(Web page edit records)
^^^^
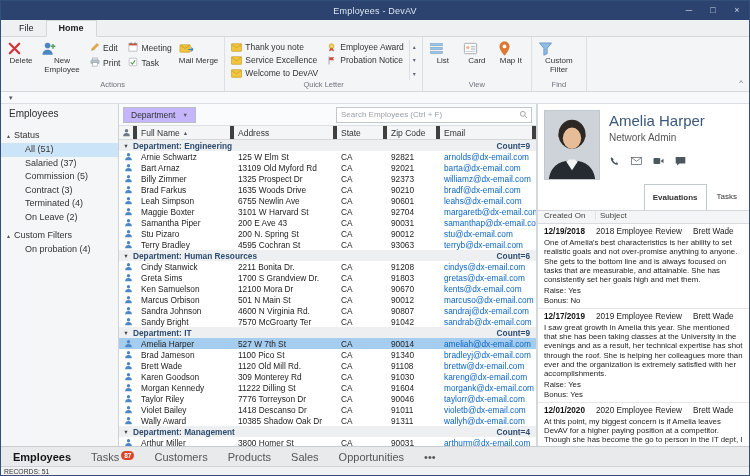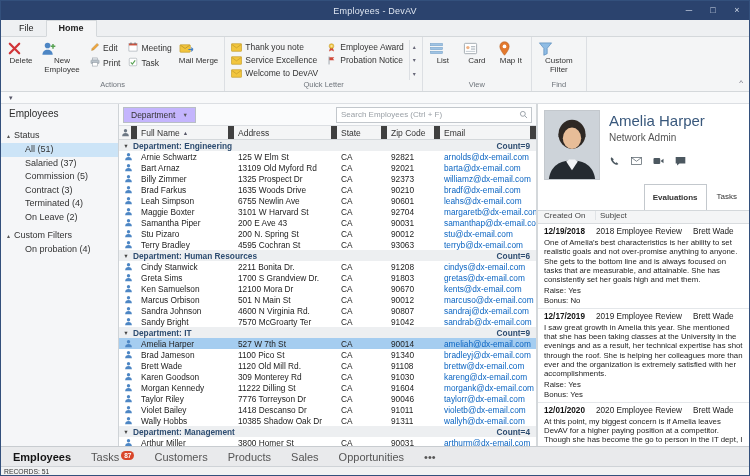"Full Name" .grid-header .gc { border-right: 6px solid #404040 -> 4px solid #404040 }
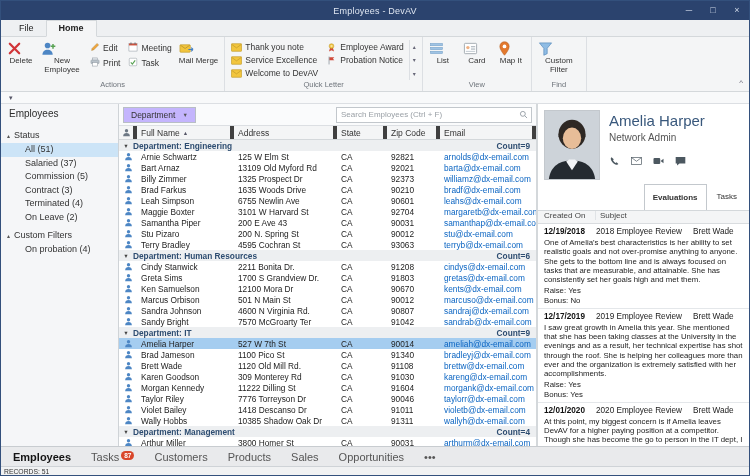"Wally Hobbs" span.gc { text: Hobbs -> Award }
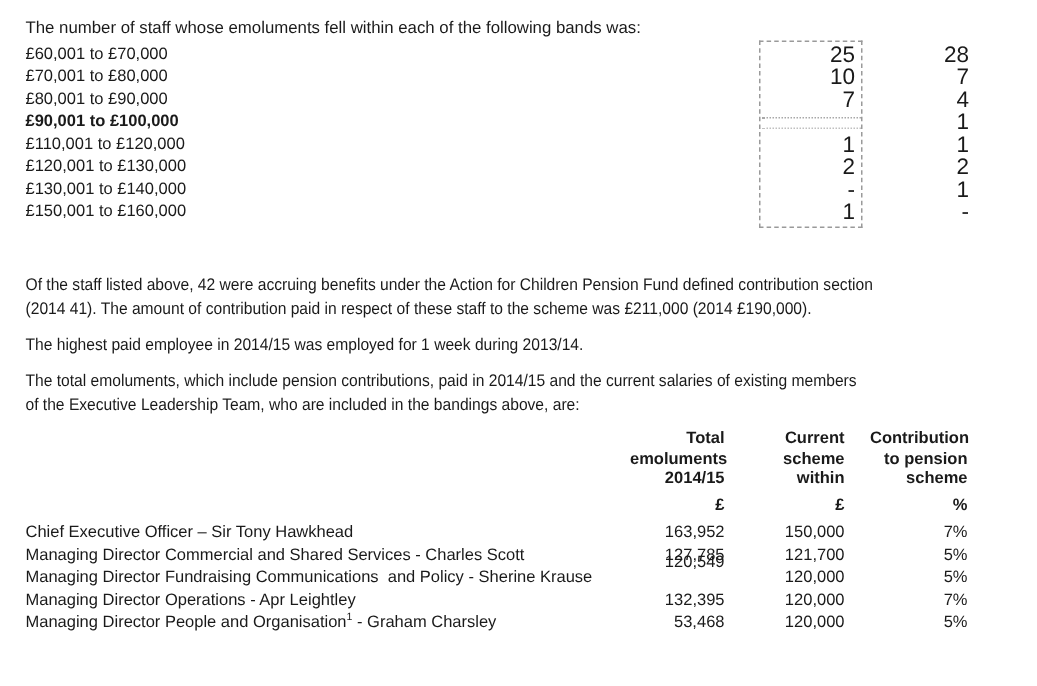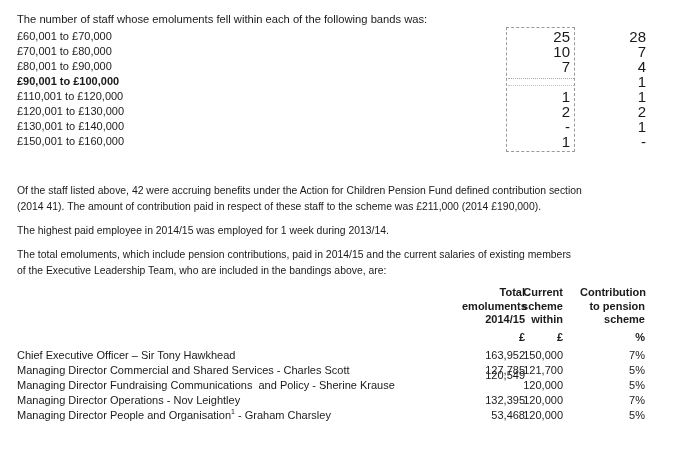"Total" .c-tot { margin-left: 42px -> none }
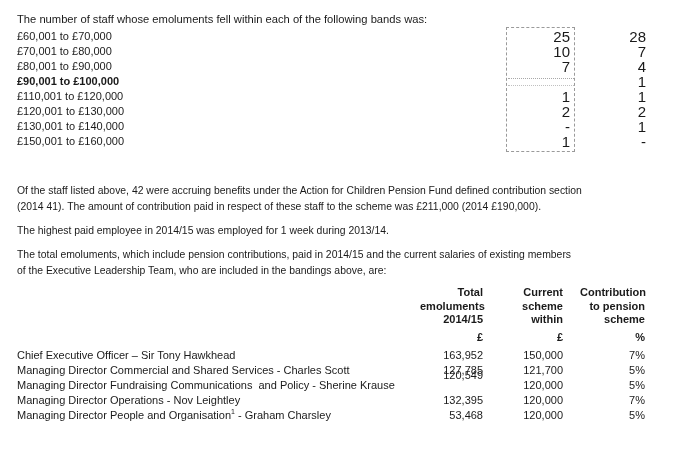"Managing Director Operations - Nov" div.rowlabel { text: Nov -> Apr }
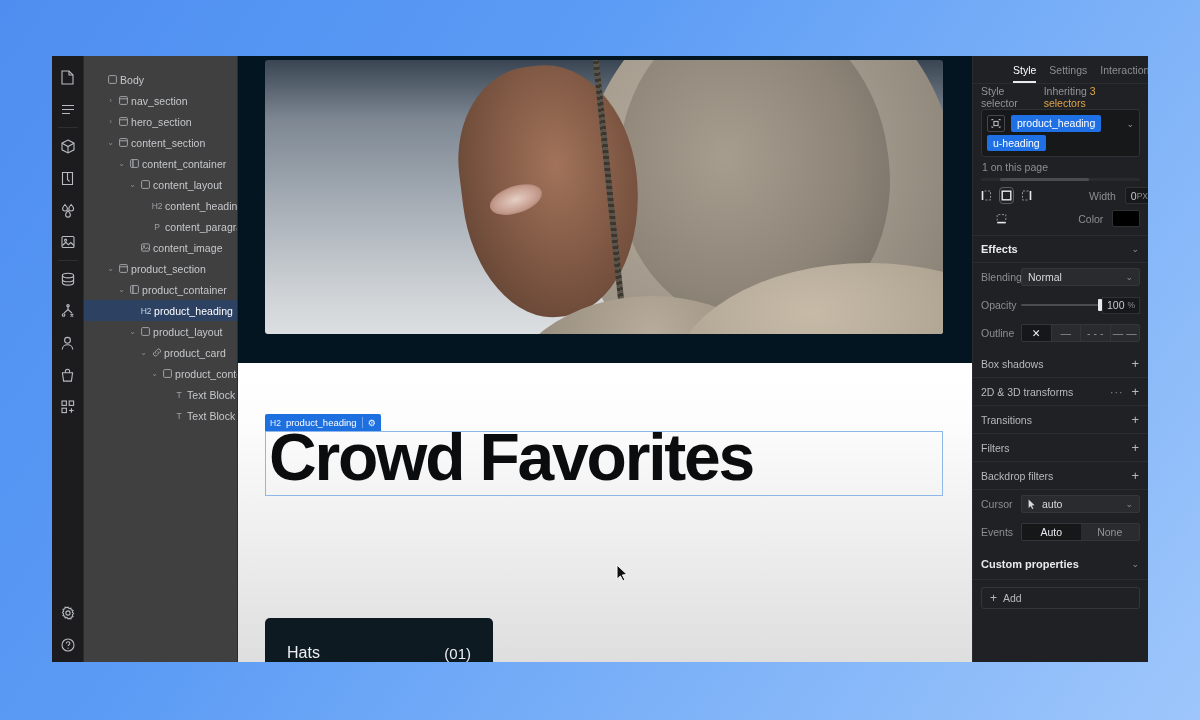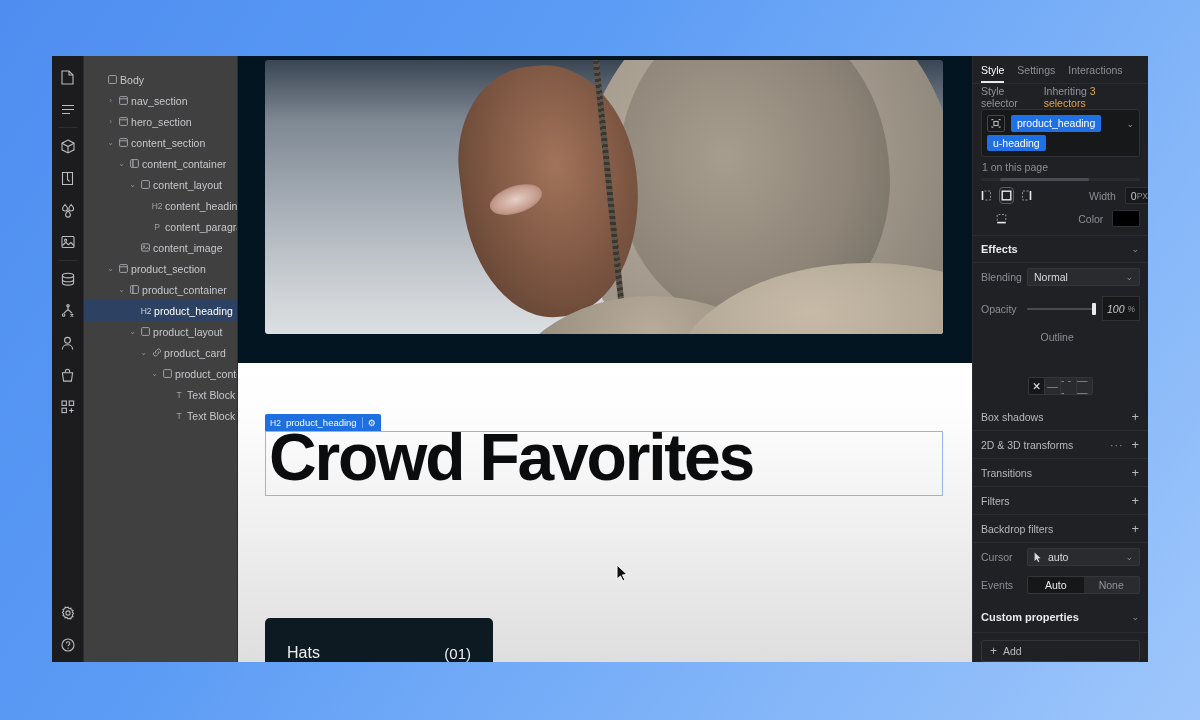"Style" .panel-tab.active { margin-left: none -> 32px }
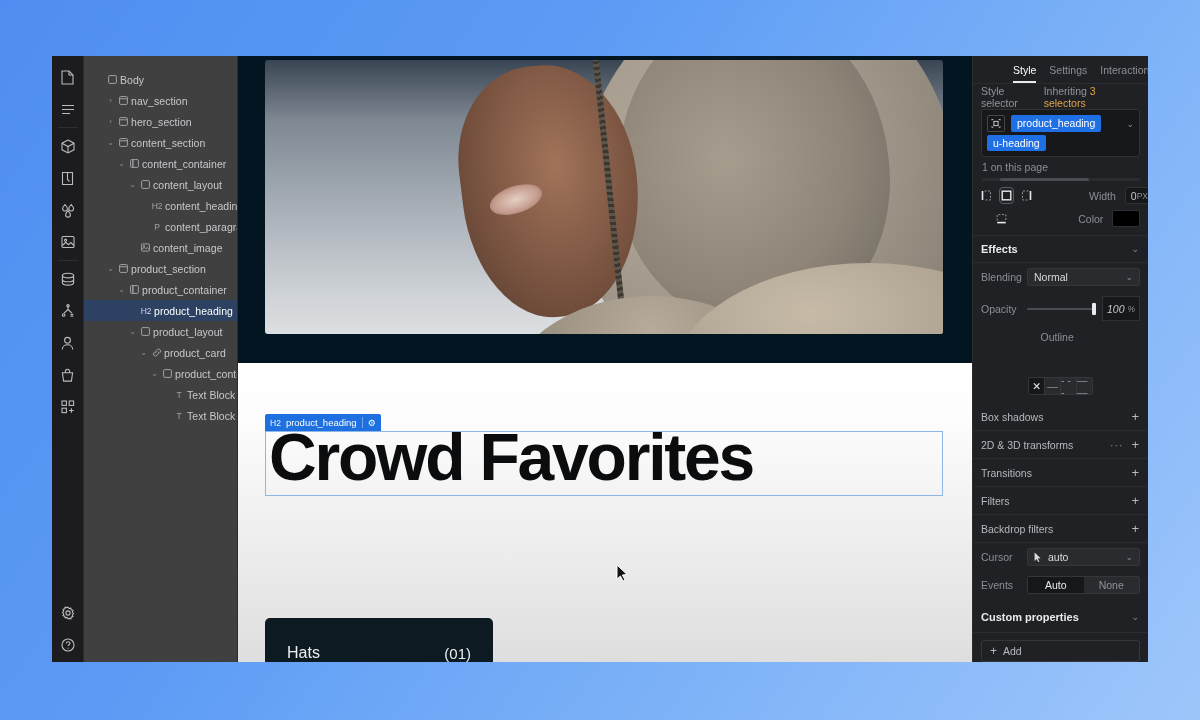"Blending" .prop-row { gap: 6px -> none }
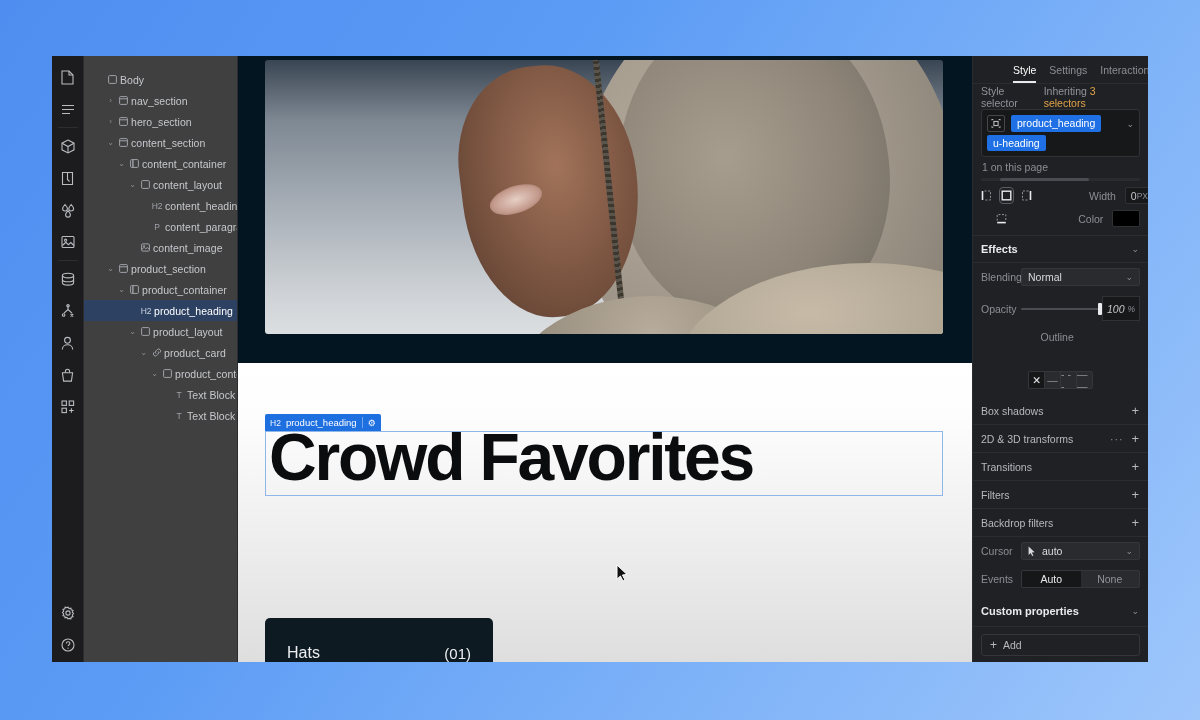"100" .num-inp { font-style: italic -> none; height: 25px -> 17px }
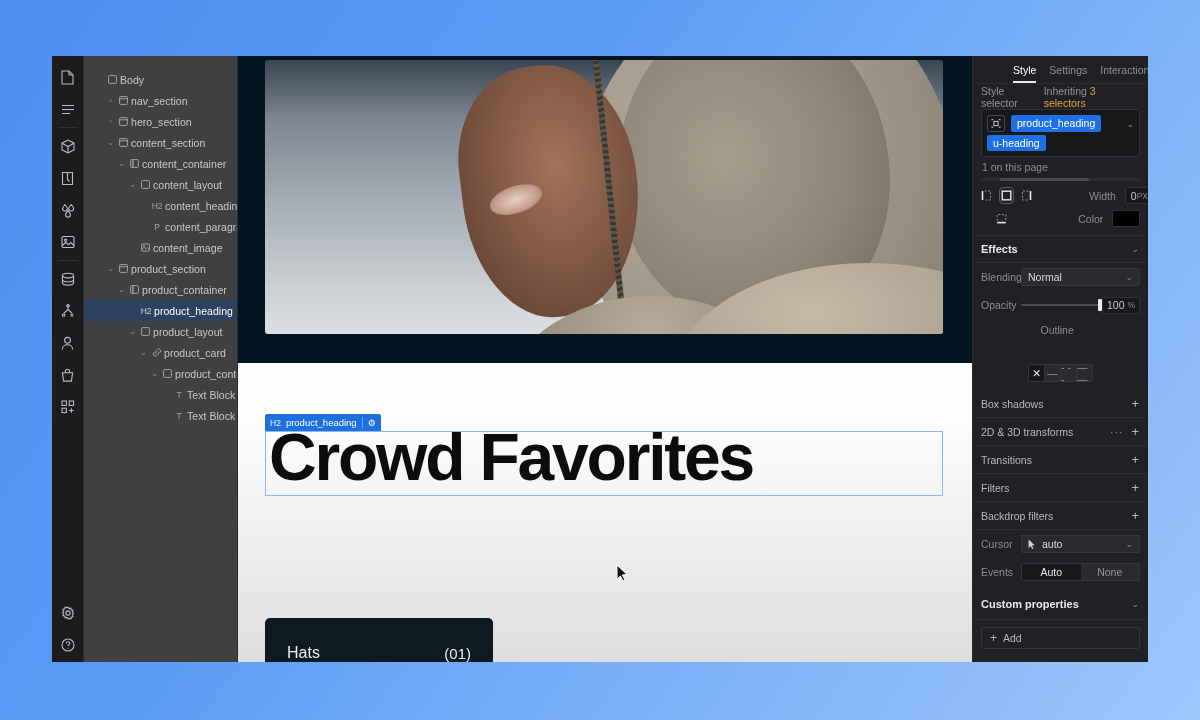"Outline" div.prop-row { flex-direction: column -> none }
^^^^
What is expected: Print every line above once more, exactly. Omit the pictures.

Solution below:
"Full Name" .grid-header .gc { border-right: 6px solid #404040 -> 4px solid #404040 }
"Wally Hobbs" span.gc { text: Hobbs -> Award }
"Total" .c-tot { margin-left: 42px -> none }
"Managing Director Operations - Nov" div.rowlabel { text: Nov -> Apr }
"Style" .panel-tab.active { margin-left: none -> 32px }
"Blending" .prop-row { gap: 6px -> none }
"100" .num-inp { font-style: italic -> none; height: 25px -> 17px }
"Outline" div.prop-row { flex-direction: column -> none }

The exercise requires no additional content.